Wascana Review
- Editor: Kathleen Wall
- Categories: Literary magazine
- Frequency: Biannual
- Publisher: University of Regina
- Founded: 1966
- Final issue: 2012
- Country: Canada
- Website: https://www.wascanareview.com
- ISSN: 0043-0412 (print) 1923-7588 (web)
- OCLC: 301747930

= Wascana Review =

Canadian literary magazine

Wascana Review was a biannual literary magazine, established in 1966, published by the University of Regina. The magazine was published open access, beginning with vol. 42 (2007). Due to decreases in funding of the English Department at the University of Regina, it ceased publication in 2012.

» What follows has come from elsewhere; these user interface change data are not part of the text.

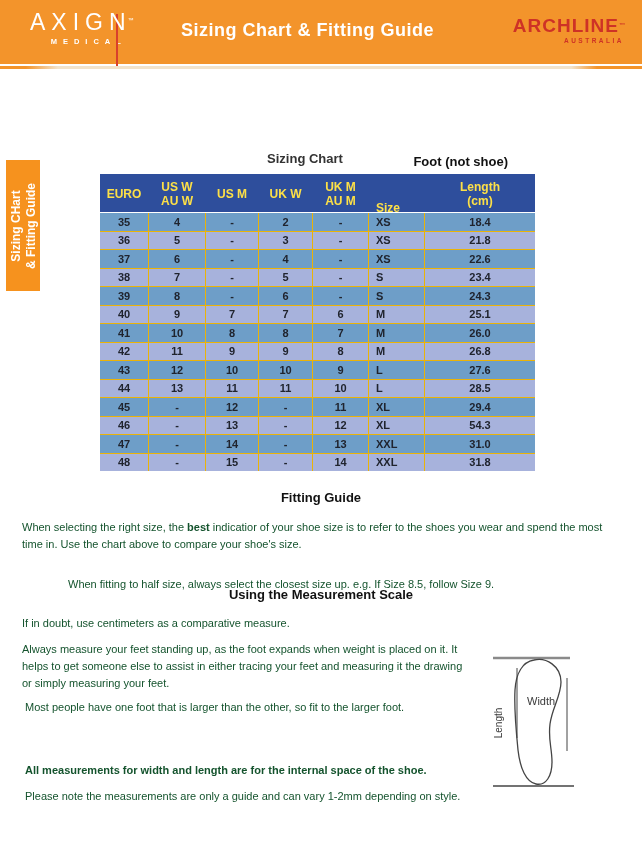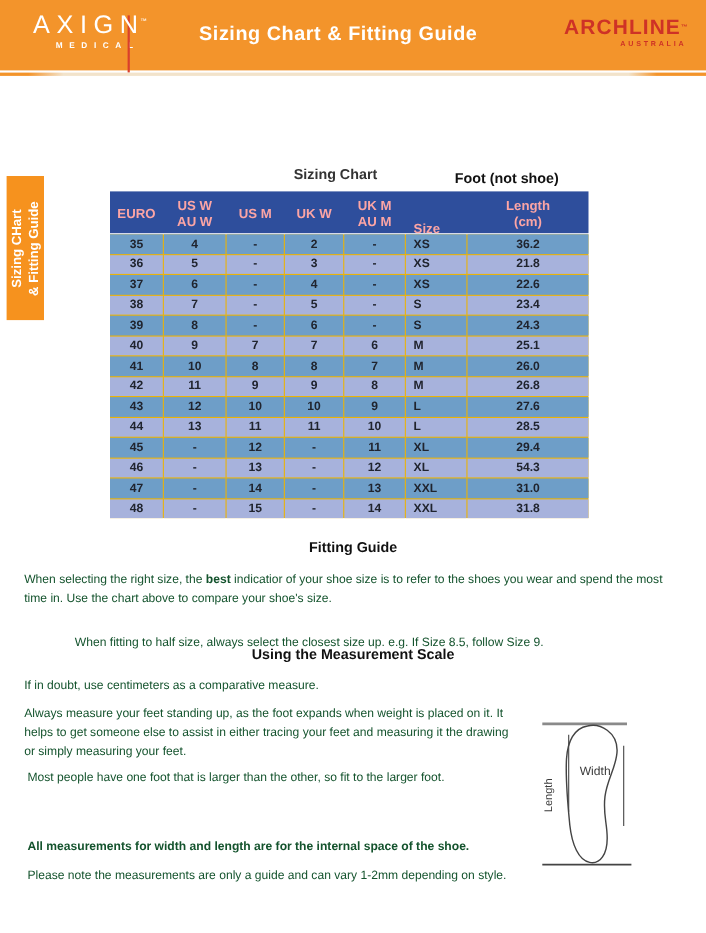"EURO" .th { color: #fca5a5 -> #fde047 }
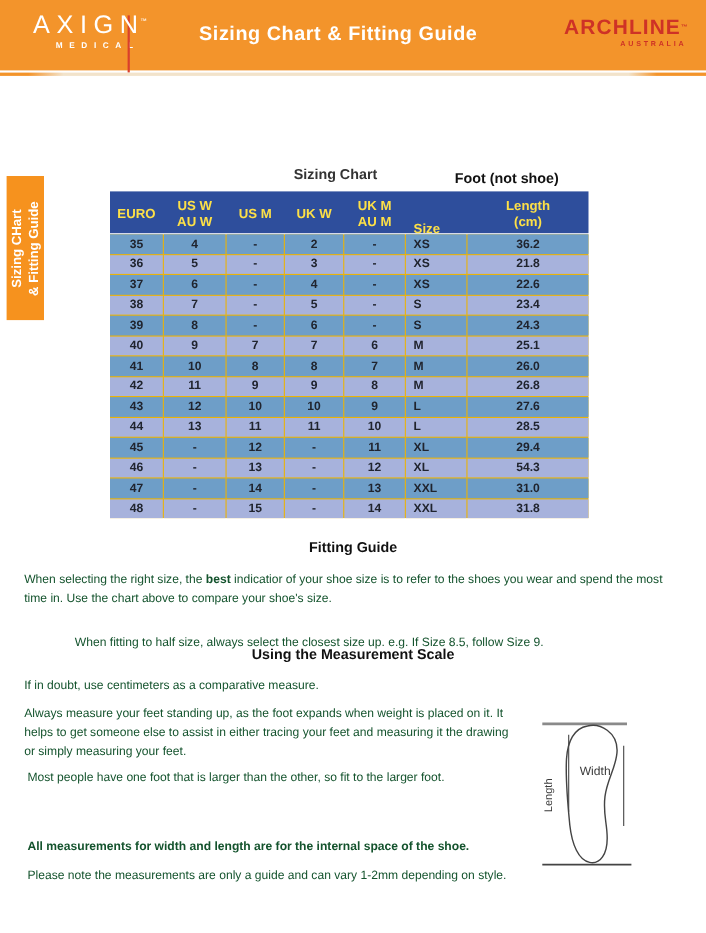"36.2" div.td { text: 36.2 -> 18.4 }
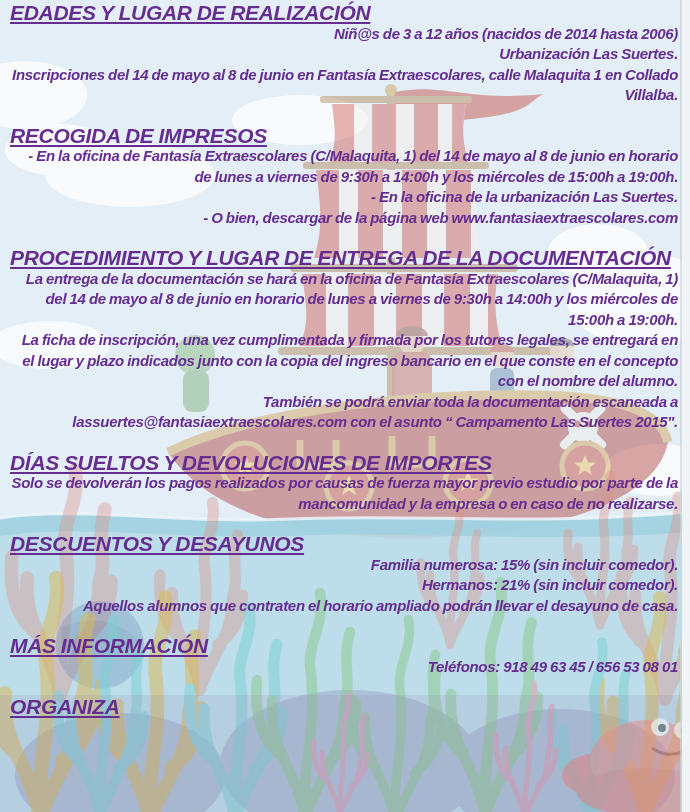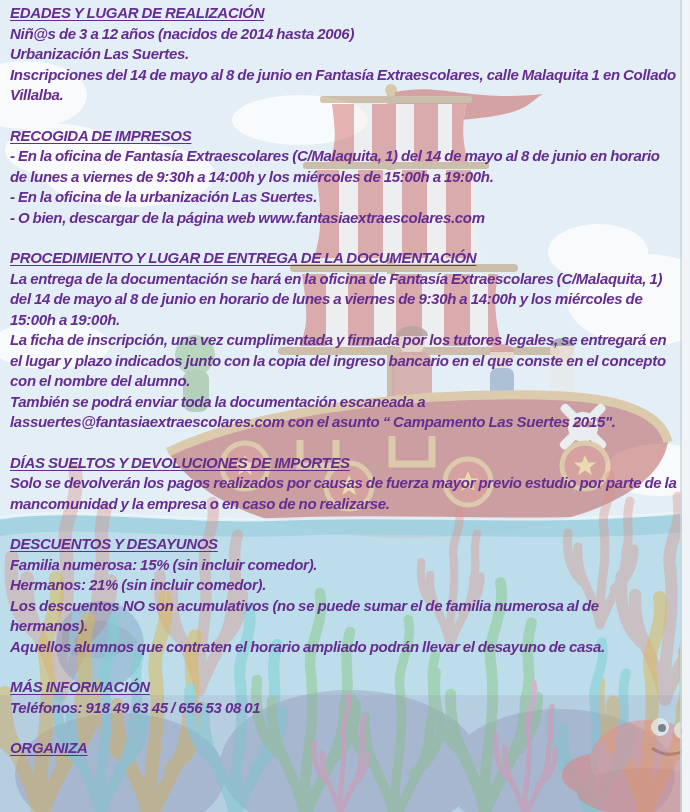"EDADES Y LUGAR DE REALIZACIÓN" .hd { font-size: 15px -> 21px }
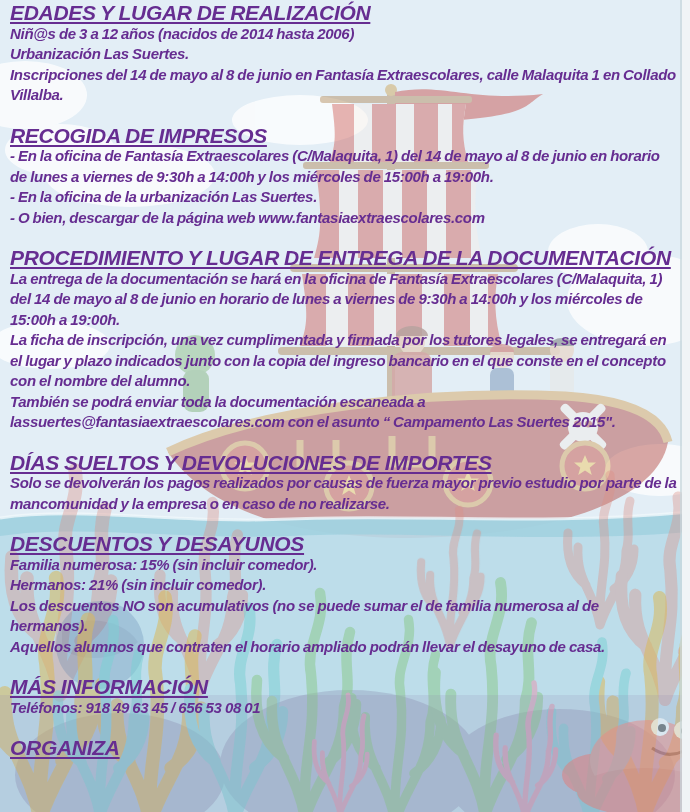"Niñ@s de 3 a 12" .para { text-align: none -> right }
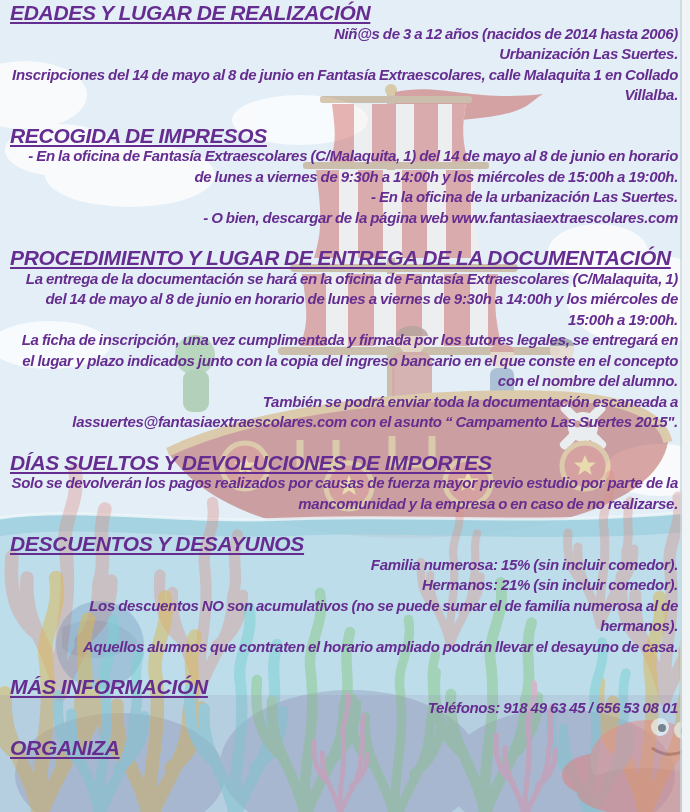"Los descuentos NO son acumulativos" p.para { html: <p>Los descuentos NO son acumulativos (no se puede sumar el de familia numerosa al de hermanos).</p> -> none }
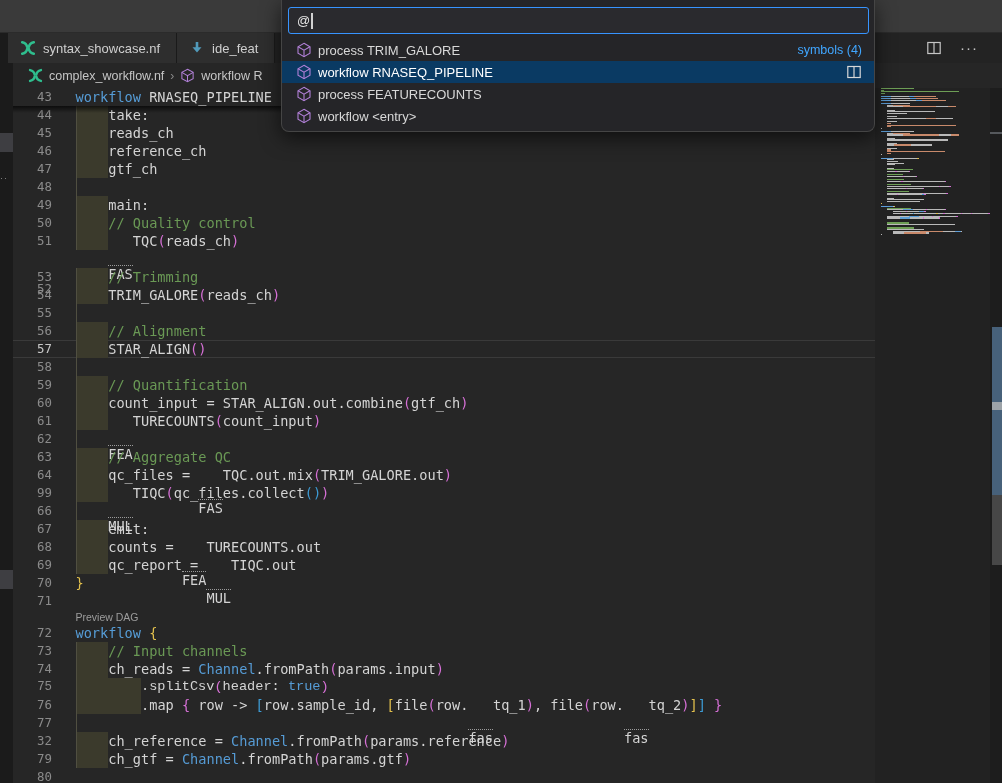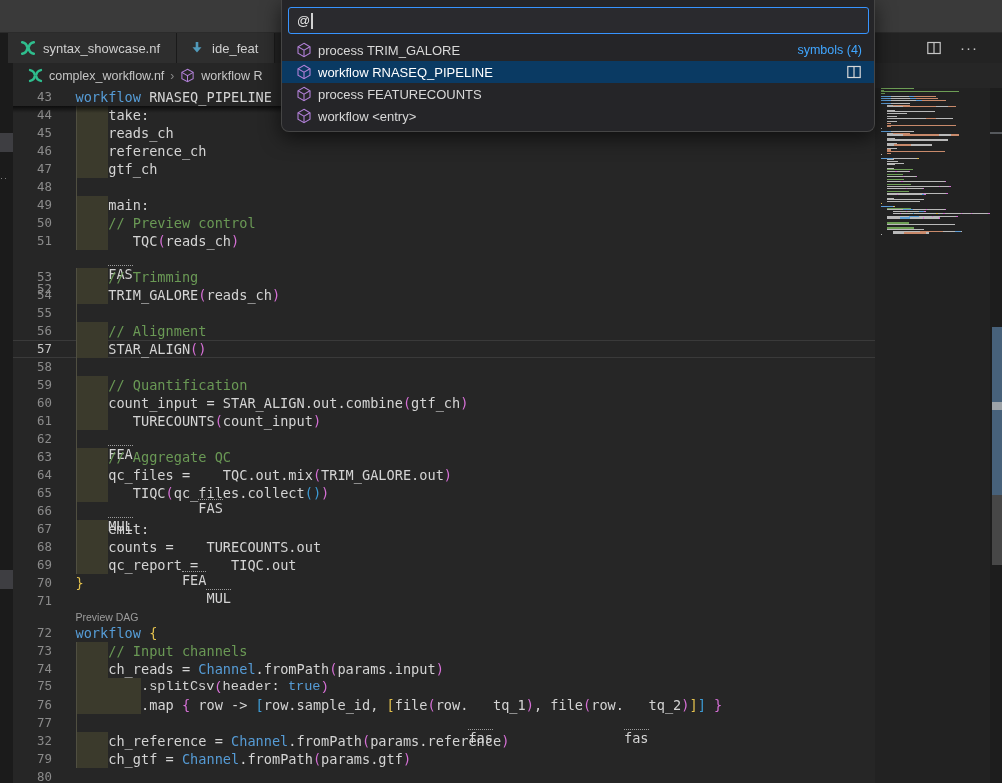"// Preview control" span.tok { text: Preview -> Quality }
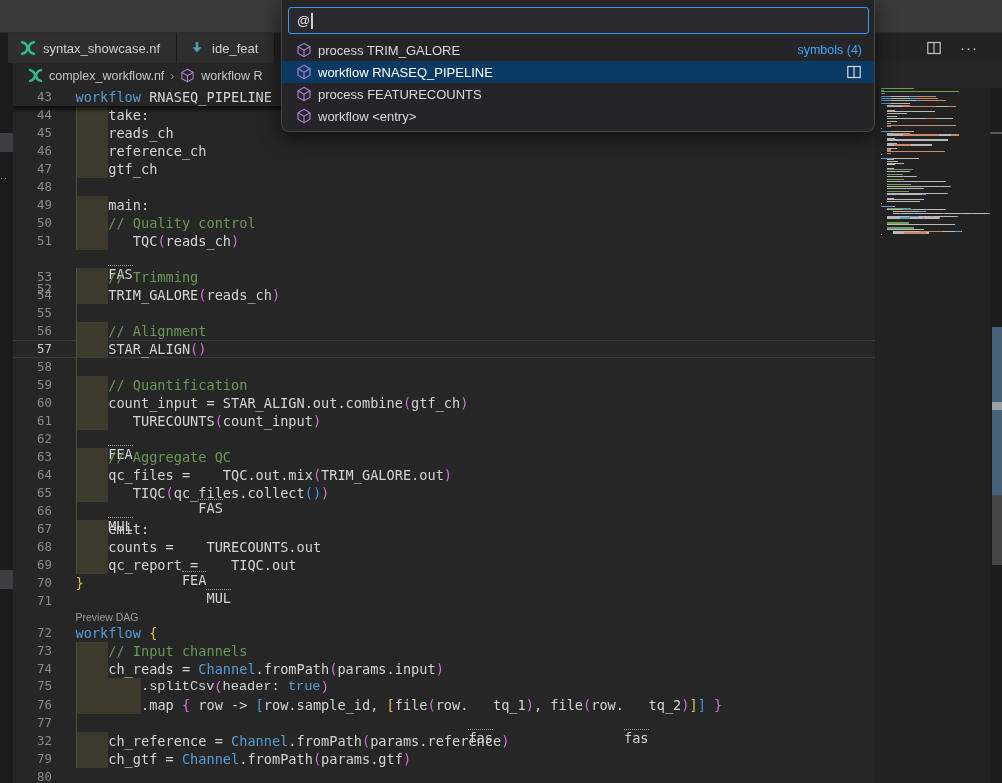"65" span.num { text: 65 -> 99 }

The review focused on essays, articles, and poetry by contemporary authors. Its contributors included Di Brandt, Elizabeth Brewster, Sharon Butala, Lorna Crozier, Northrop Frye, Janette Turner Hospital, Linda Hutcheon, Mark Kingwell, Robert Kroetsch, Susan Musgrave, Al Purdy, Leon Rooke, Guy Vanderhaeghe, Tom Wayman, Susan McCaslin, Lance Woolaver, and George Woodcock. It contained video and sound files, as well as text.

Its former editors-in-chief have included Joan Givner; as of 2011, the general editor was Kathleen Wall.